(Itemized modification records)
☆ ☆ ☆ ☆

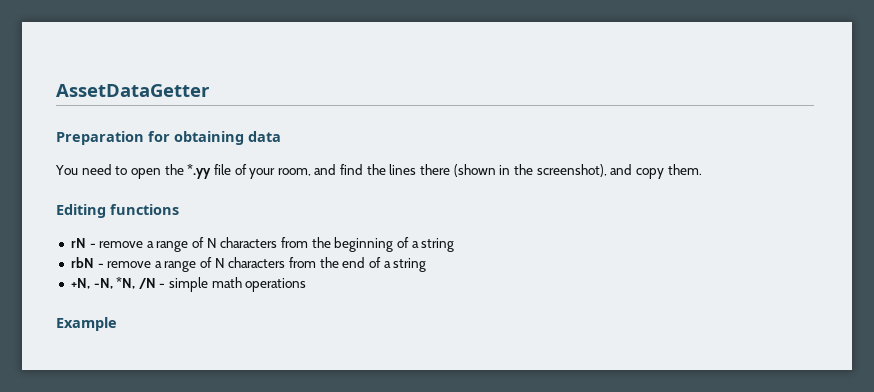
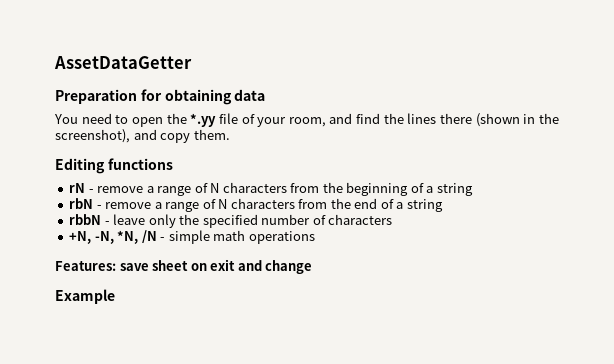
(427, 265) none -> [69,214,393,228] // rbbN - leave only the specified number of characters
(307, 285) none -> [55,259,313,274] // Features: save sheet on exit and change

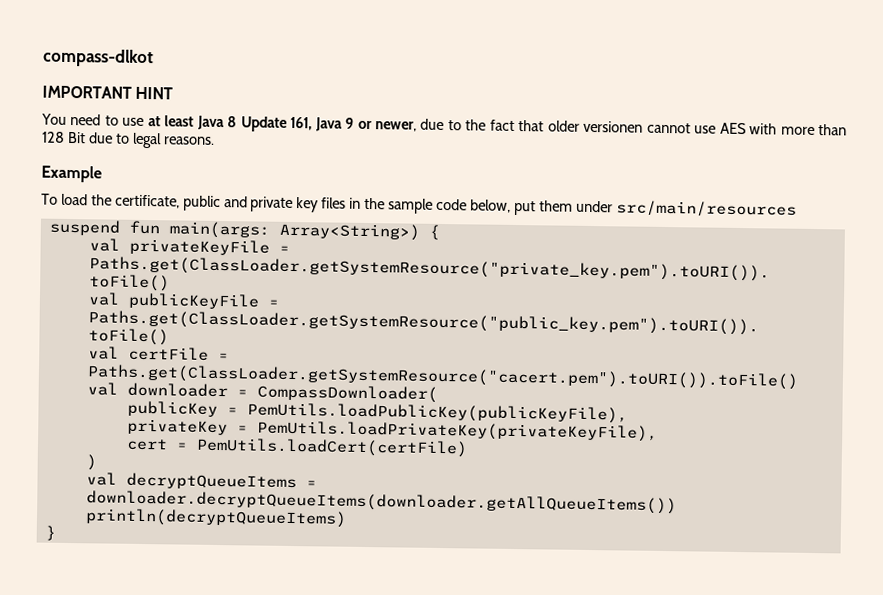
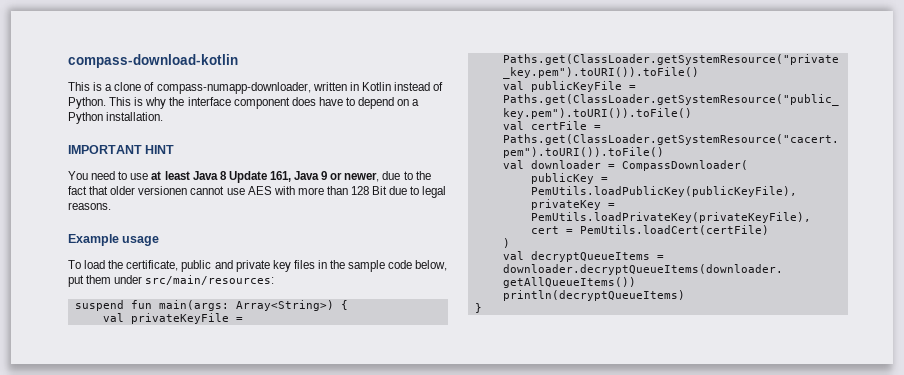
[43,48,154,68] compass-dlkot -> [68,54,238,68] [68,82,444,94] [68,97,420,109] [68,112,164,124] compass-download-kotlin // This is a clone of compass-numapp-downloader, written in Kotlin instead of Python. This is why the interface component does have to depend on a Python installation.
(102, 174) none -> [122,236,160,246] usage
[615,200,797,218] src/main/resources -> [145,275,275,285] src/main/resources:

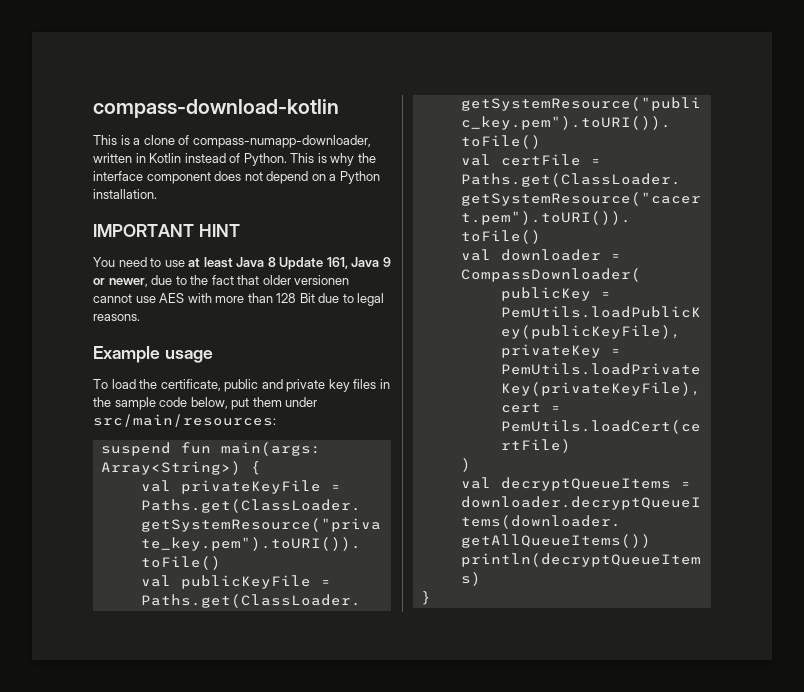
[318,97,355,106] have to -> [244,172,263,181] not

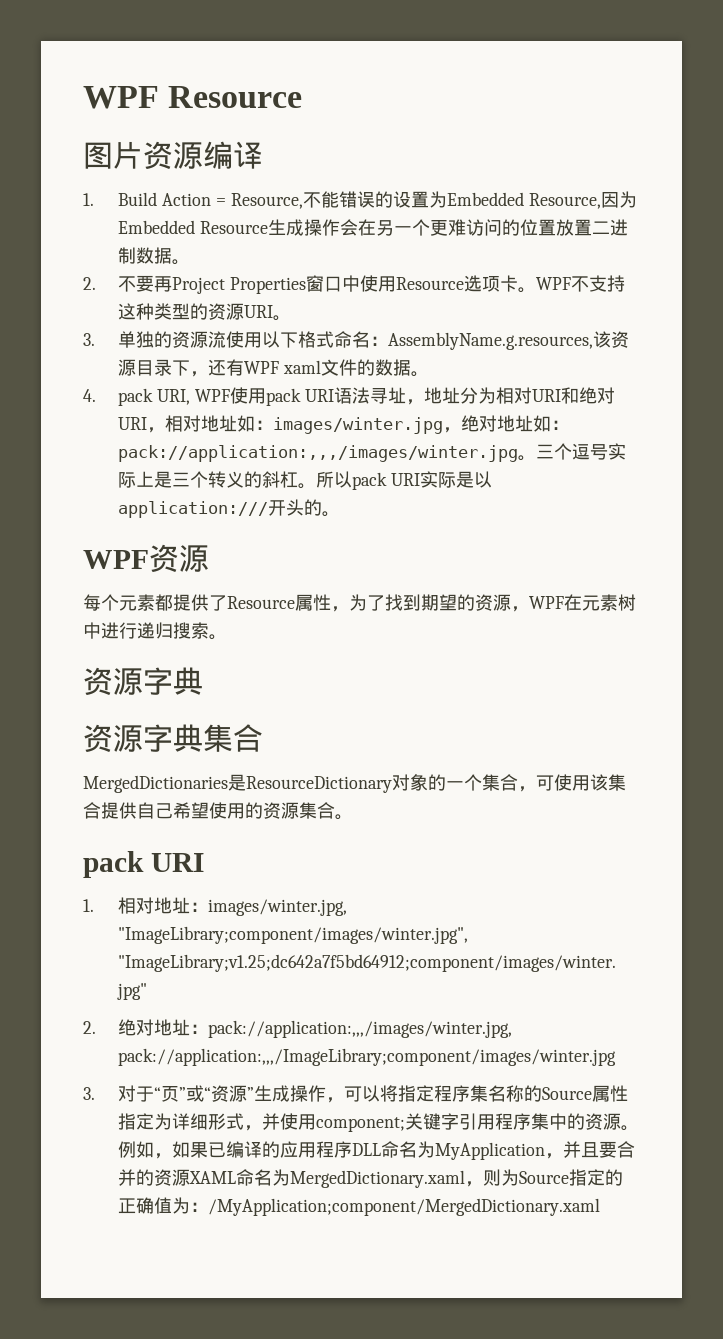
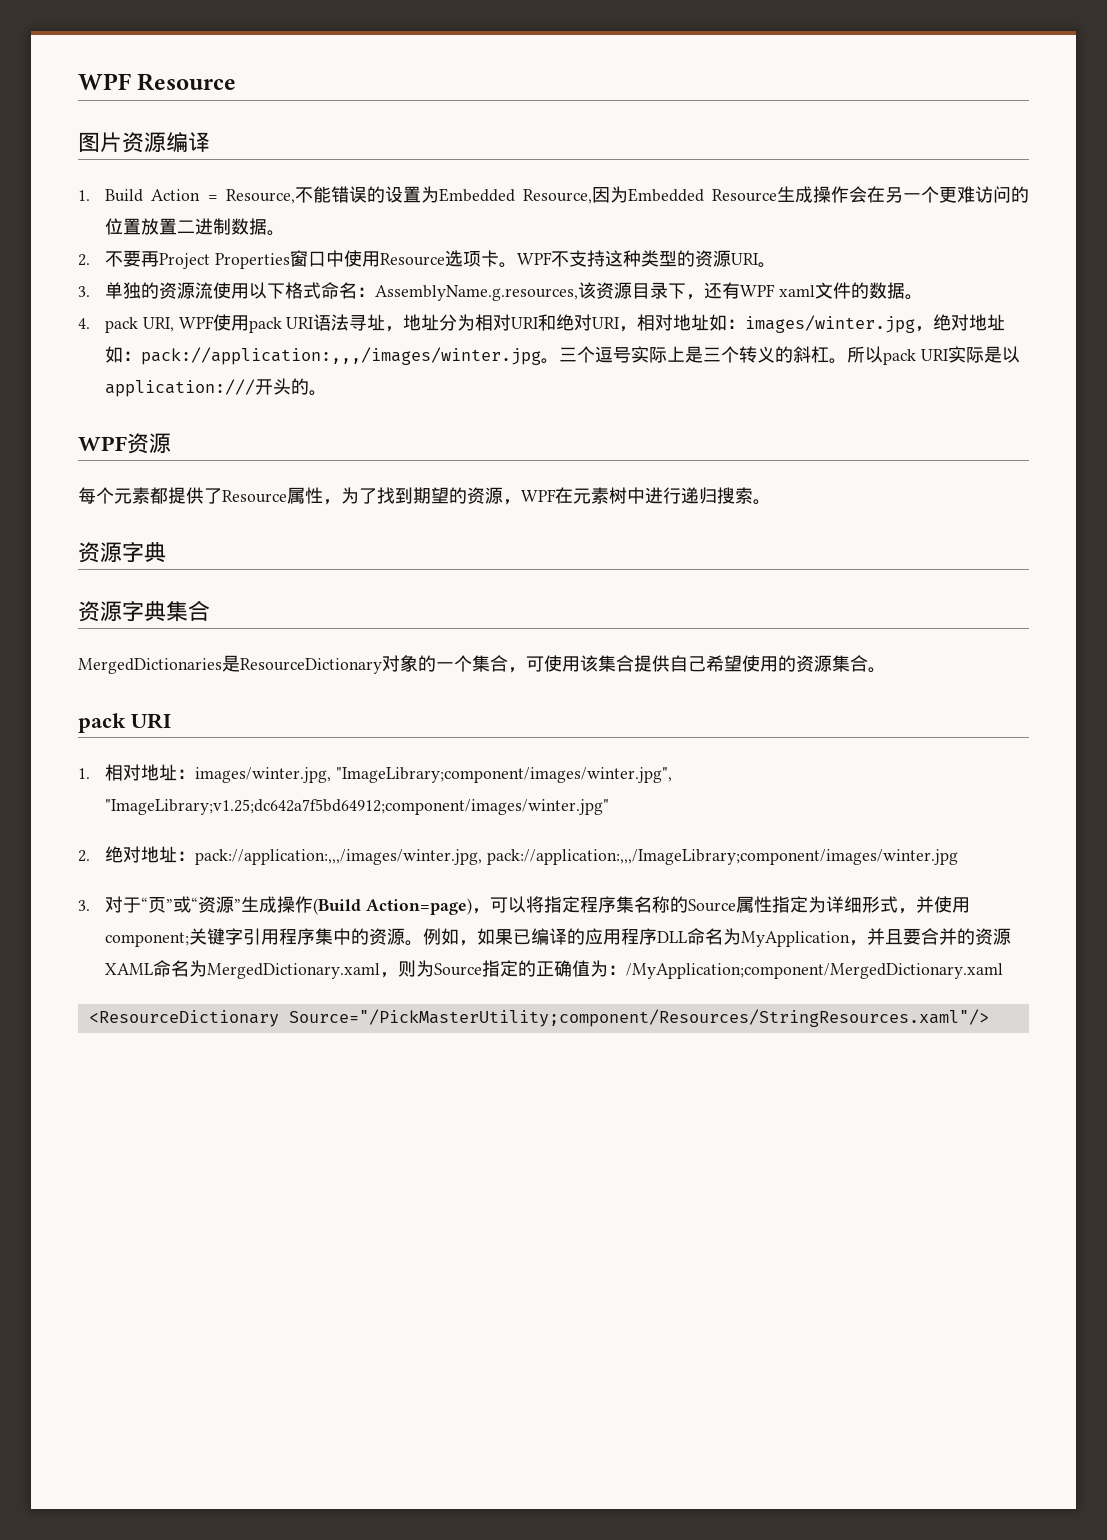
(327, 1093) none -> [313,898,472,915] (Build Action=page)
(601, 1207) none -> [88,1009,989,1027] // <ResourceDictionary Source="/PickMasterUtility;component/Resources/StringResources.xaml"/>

☆ ☆ ☆ ☆

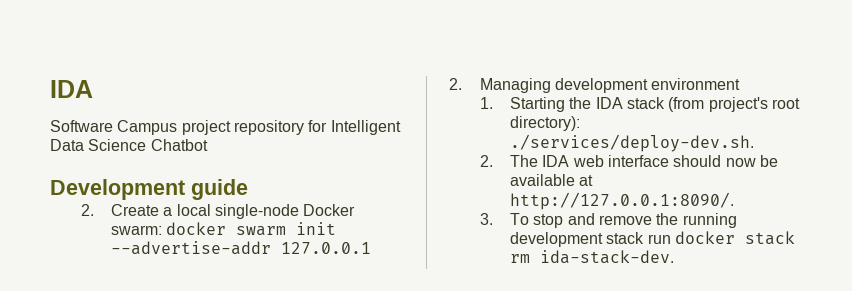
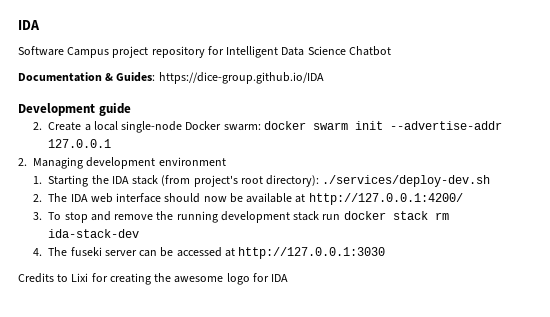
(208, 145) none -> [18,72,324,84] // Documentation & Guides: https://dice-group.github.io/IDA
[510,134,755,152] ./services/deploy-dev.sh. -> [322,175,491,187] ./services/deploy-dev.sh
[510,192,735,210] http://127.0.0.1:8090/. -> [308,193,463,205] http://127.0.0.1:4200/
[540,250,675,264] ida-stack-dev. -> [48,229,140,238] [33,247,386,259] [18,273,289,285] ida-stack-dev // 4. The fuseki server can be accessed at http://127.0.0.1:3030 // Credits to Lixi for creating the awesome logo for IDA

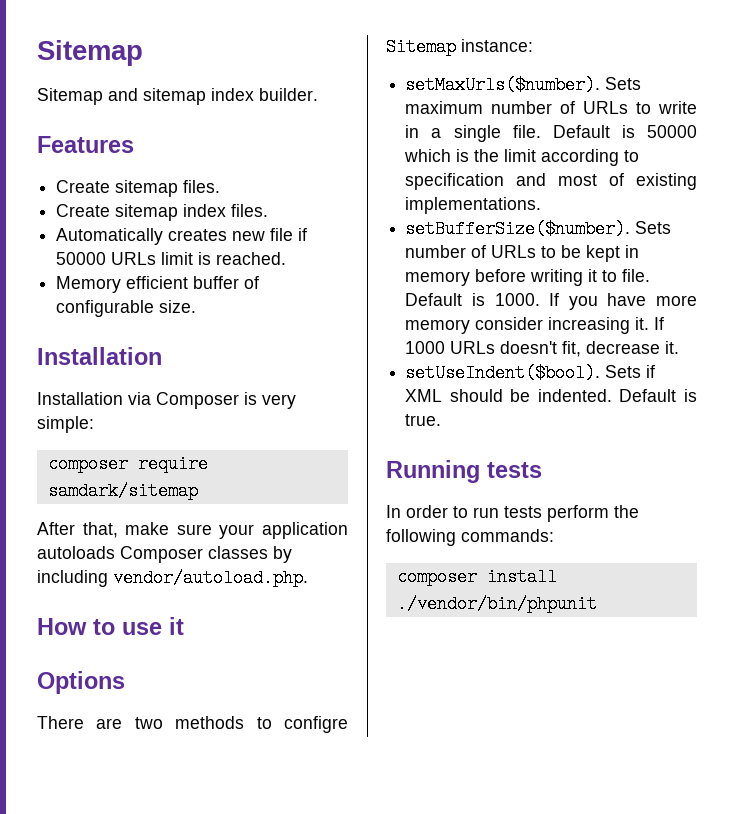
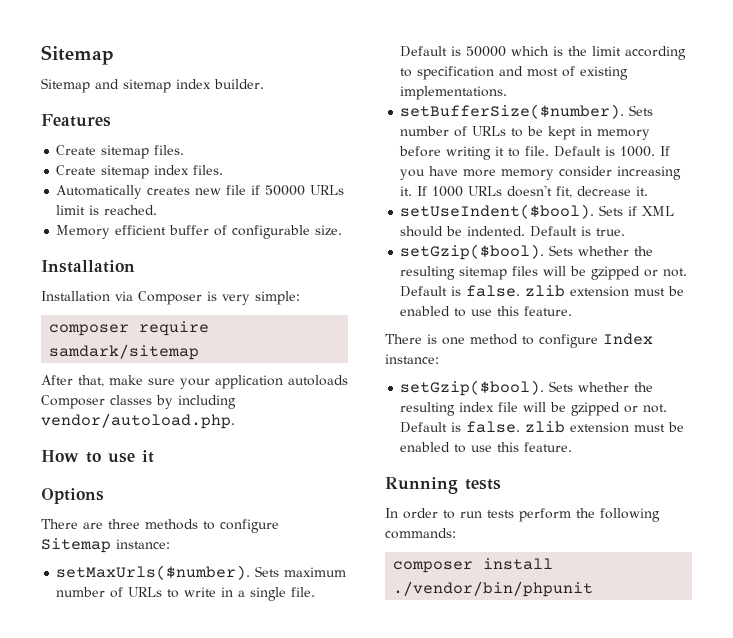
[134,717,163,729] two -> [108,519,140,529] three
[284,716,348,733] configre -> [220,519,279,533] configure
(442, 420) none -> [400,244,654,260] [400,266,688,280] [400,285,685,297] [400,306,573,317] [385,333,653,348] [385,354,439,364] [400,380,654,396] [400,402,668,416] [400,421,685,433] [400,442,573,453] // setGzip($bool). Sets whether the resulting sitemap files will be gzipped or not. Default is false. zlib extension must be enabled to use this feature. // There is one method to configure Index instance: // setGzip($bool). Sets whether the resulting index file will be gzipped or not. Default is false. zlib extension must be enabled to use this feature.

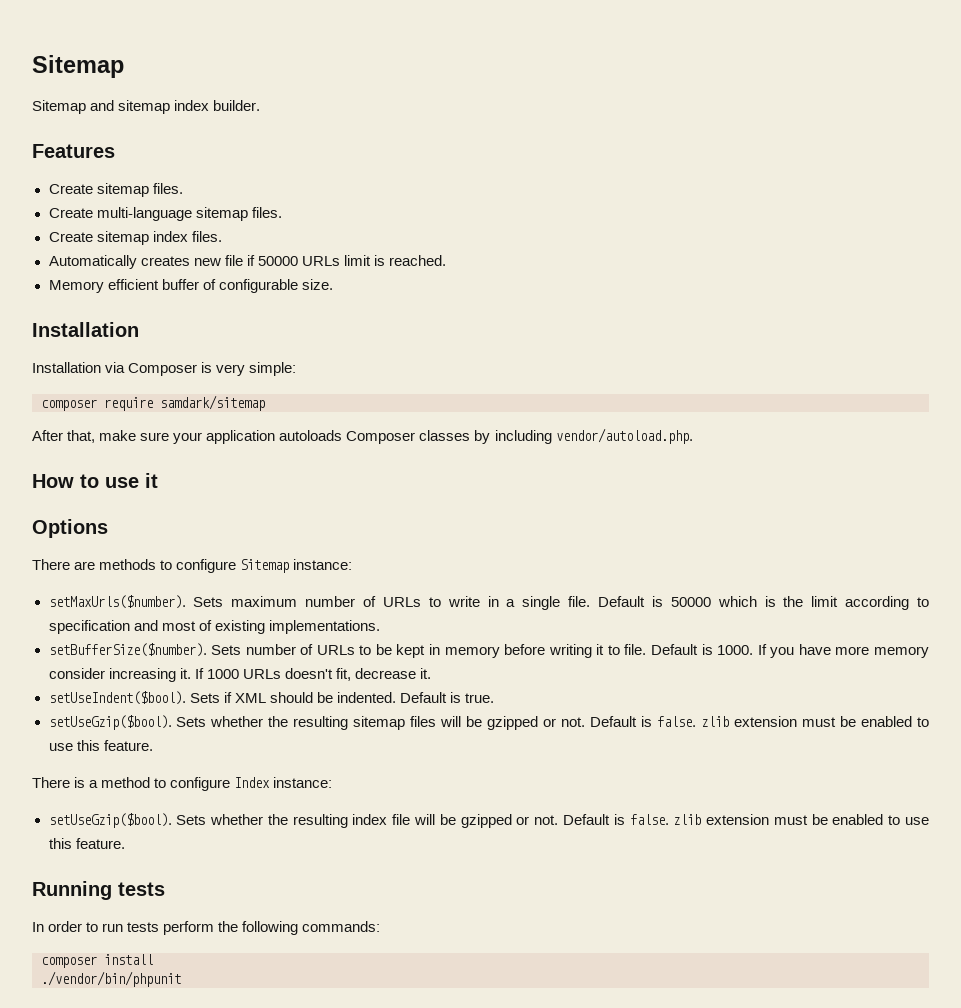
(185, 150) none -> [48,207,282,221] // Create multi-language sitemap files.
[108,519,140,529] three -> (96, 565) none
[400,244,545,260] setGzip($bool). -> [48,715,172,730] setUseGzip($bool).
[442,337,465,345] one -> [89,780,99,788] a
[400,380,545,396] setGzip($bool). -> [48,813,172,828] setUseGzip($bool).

☆ ☆ ☆ ☆

* DIRECTIONS FOR THIS TASK: Exactly one number is the answer: how many lines of the entries contain the string "three".

* SOLUTION FOR THIS TASK: 2